20年目に過去最高販売記録を更新
昨年マイナーチェンジが施された三菱デリカD:5。顔つきが精悍になり、新たに三菱自慢の4輪制御システムであるS-AWCが搭載された。
売れ行きは好調である。好調どころか「絶好調」と聞いている。とはいえこのクルマも今年でデビューから19年たち、20年目に入った。他社のミニバンは、この間に少なくとも2回はフルモデルチェンジを施している。なぜデリカは変わらないのか。なぜ変わらないのに売れ続けるのか。その辺りから伺っていこう。
三菱自動車工業 PO(Cross Carline)担当部長柴田直之さん(右)、第II車両技術開発本部 車両運動システム開発部 4輪統合制御設計 担当マネージャー加藤智さん(左)
フェルディナント・ヤマグチ(以下、F):デリカD:5も今年で19年になります。20年目。長いです。普通なら飽きられて消費者からソッポを向かれてしまってもおかしくないはずです。売れ行きはどうでしょう。

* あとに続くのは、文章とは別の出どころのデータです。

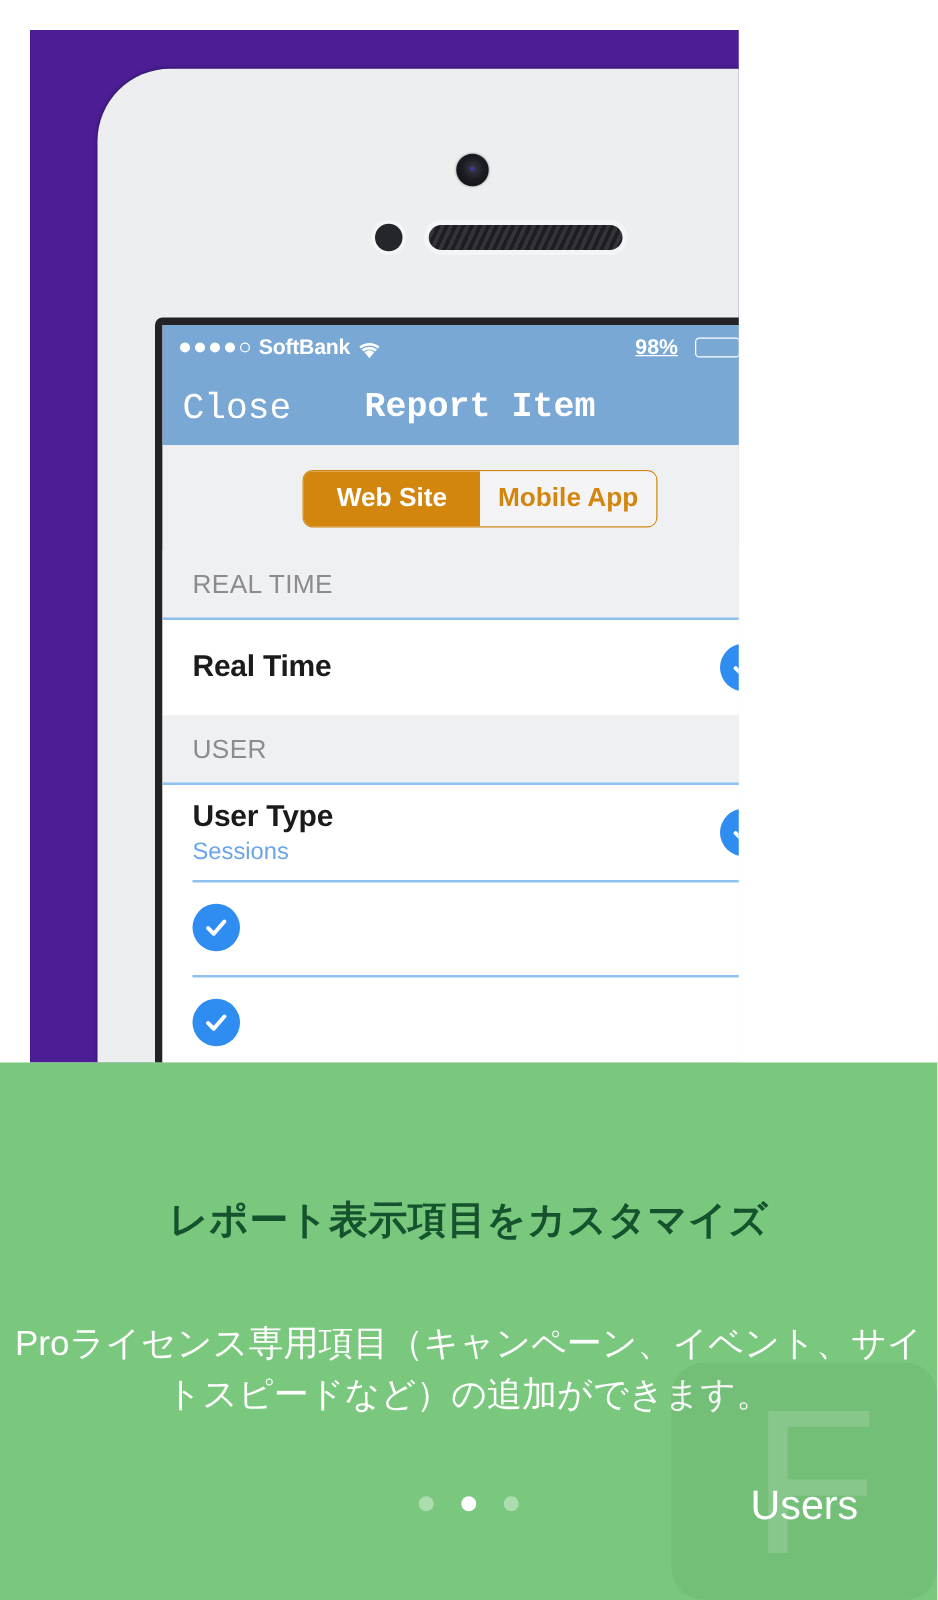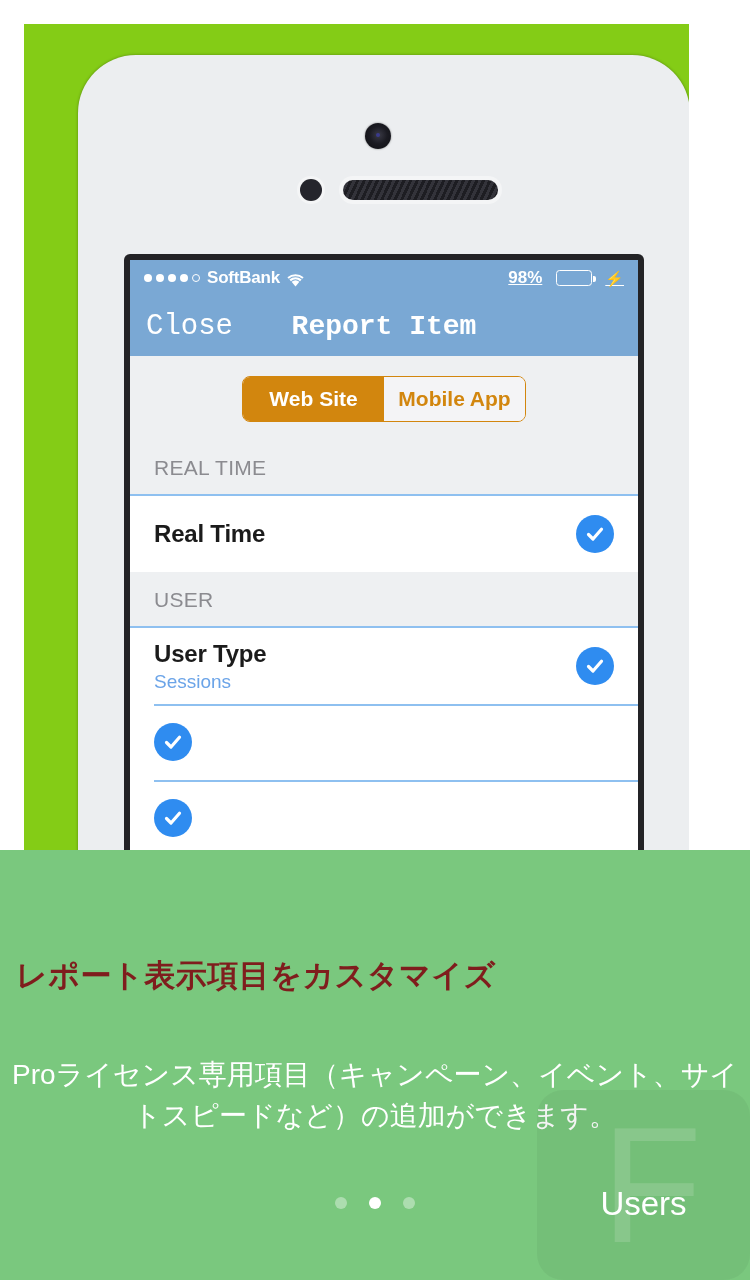--- a/index.html
+++ b/index.html
@@ -7,22 +7,22 @@
     width:750px; height:1280px;
     background:#ffffff;
     font-family:"Liberation Sans", sans-serif;
     overflow:hidden;
   }
   #root { position:relative; width:750px; height:1280px; background:#ffffff; }
 
   
   .hero-blue {
     position:absolute; left:24px; top:24px;
-    width:665px; height:826px;
-    background:#84cc16;
+    width:567px; height:826px;
+    background:#4c1d95;
     overflow:hidden;
     padding-left:40px;
   }
 
   
   .phone-body {
     position:absolute; left:54px; top:31px;
     width:612px; height:900px;
     background:#eceef0;
     border-radius:58px 58px 0 0;
@@ -161,22 +161,22 @@
   .check svg { display:block; }
 
   
   .hero-green {
     position:absolute; left:0; top:850px;
     width:750px; height:430px;
     background:#7ac87e;
     overflow:hidden;
   }
   .g-title {
-    position:absolute; left:16px; right:0; top:105px;
-    color:#7f1d1d;
+    position:absolute; left:0; right:0; top:105px;
+    text-align:center; color:#14532d;
     font-size:31px; font-weight:bold; letter-spacing:0.5px;
   }
   .g-desc {
     position:absolute; left:10px; right:10px; top:205px;
     text-align:center; color:#ffffff;
     font-size:28px; line-height:1.45;
   }
   .watermark {
     position:absolute; right:48px; bottom:30px;
     font-size:165px; line-height:0.78; font-weight:400;

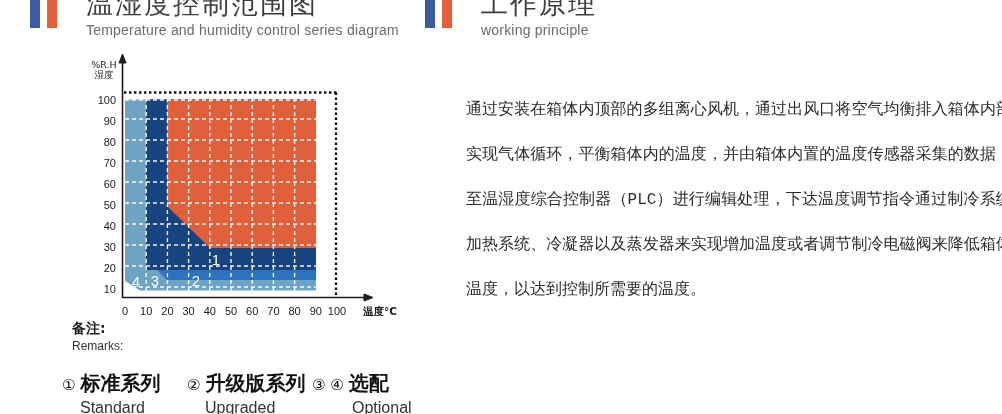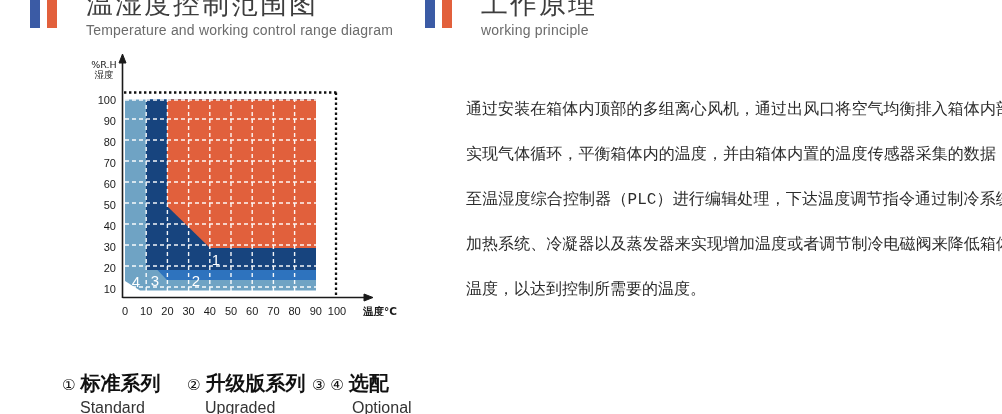--- a/index.html
+++ b/index.html
@@ -66,21 +66,21 @@
 <body>
 
 <div class="page">
 
   <div class="head" id="head-left">
     <div class="bars">
       <div class="bar blue"></div>
       <div class="bar orange"></div>
     </div>
     <div class="cn">温湿度控制范围图</div>
-    <div class="en">Temperature and working control range diagram</div>
+    <div class="en">Temperature and humidity control series diagram</div>
   </div>
 
   <div class="head" id="head-right">
     <div class="bars">
       <div class="bar blue"></div>
       <div class="bar orange"></div>
     </div>
     <div class="cn">工作原理</div>
     <div class="en">working principle</div>
   </div>
@@ -174,20 +174,24 @@
 
       <g font-family="Liberation Sans, sans-serif" font-size="15" fill="#ffffff" text-anchor="middle">
         <text x="216" y="219">1</text>
         <text x="196" y="240">2</text>
         <text x="155" y="240">3</text>
         <text x="136" y="241">4</text>
       </g>
     </svg>
   </div>
 
+  <div id="remarks">
+    <div class="rm-cn">备注:</div>
+    <div class="rm-en">Remarks:</div>
+  </div>
 
   <div id="legend">
     <div class="lg" id="lg-1">
       <div class="row1">
         <span class="circ">①</span>
         <span class="lab-cn">标准系列</span>
       </div>
       <div class="lab-en">Standard series</div>
     </div>
     <div class="lg" id="lg-2">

三菱広報・田中さん(以下、田):デリカD:5を発売したのが2007年1月。おっしゃる通り今年で19年たちました。ちょうどリリースを出すのですが、今まで一番売れたのは、2007年度でした。いわゆる新車効果ですね。で、2020年にコロナがあって、そこでいったんドカンと落ちて、2021年度からはずっと右肩上がり、そして2025年度には過去最高の販売台数を記録しました。
F:なんと!20年目のクルマが過去最高記録を更新!
三菱自動車工業 PO(Cross Carline)担当部長柴田直之さん(以下、柴):普通では考えられないことですよね。デリカD:5というクルマが、皆さんに受け入れられたからだと思っています。
デリカミニ効果で女性ファンが急増
F:デリカミニ効果という部分はありませんか?
柴:それはあると思います。大いにある。やはりデリカミニで「デリカ」という名前の認知度が一気に上がった感があります。「デリ丸。」というキャラクターを使った広告戦略もうまくいきました。あれで女性のお客様を多く取り込むことができました。今までやっぱりウチは「男性が乗るクルマ」というイメージが強かったので。
F:ランエボにパジェロの会社ですものね。もっとさかのぼればジープだし。どうしたって男臭くなる(笑)。
柴:私はジャパンモビリティショーなどの展示会で説明員として立つことがあるのですが、お子様連れのお母さんが、「ほら。デリカちゃんがあるわよー」なんて言って子どもの手を引いて寄ってくるんですよ。すごく親しみを持って見てくださるようになった。デリカミニが出るまでは見られなかった光景です。開発を担当するものとしてはとても嬉しく思います。
F:デリカちゃん。D:5に対してちゃん付けですか?デリカミニじゃなくて。
柴:はい。D:5に対してです。お子さま連れのお母さんが「ちゃん」付けで寄ってきてくださるんです。可愛く見てくださる方もいるんだなと。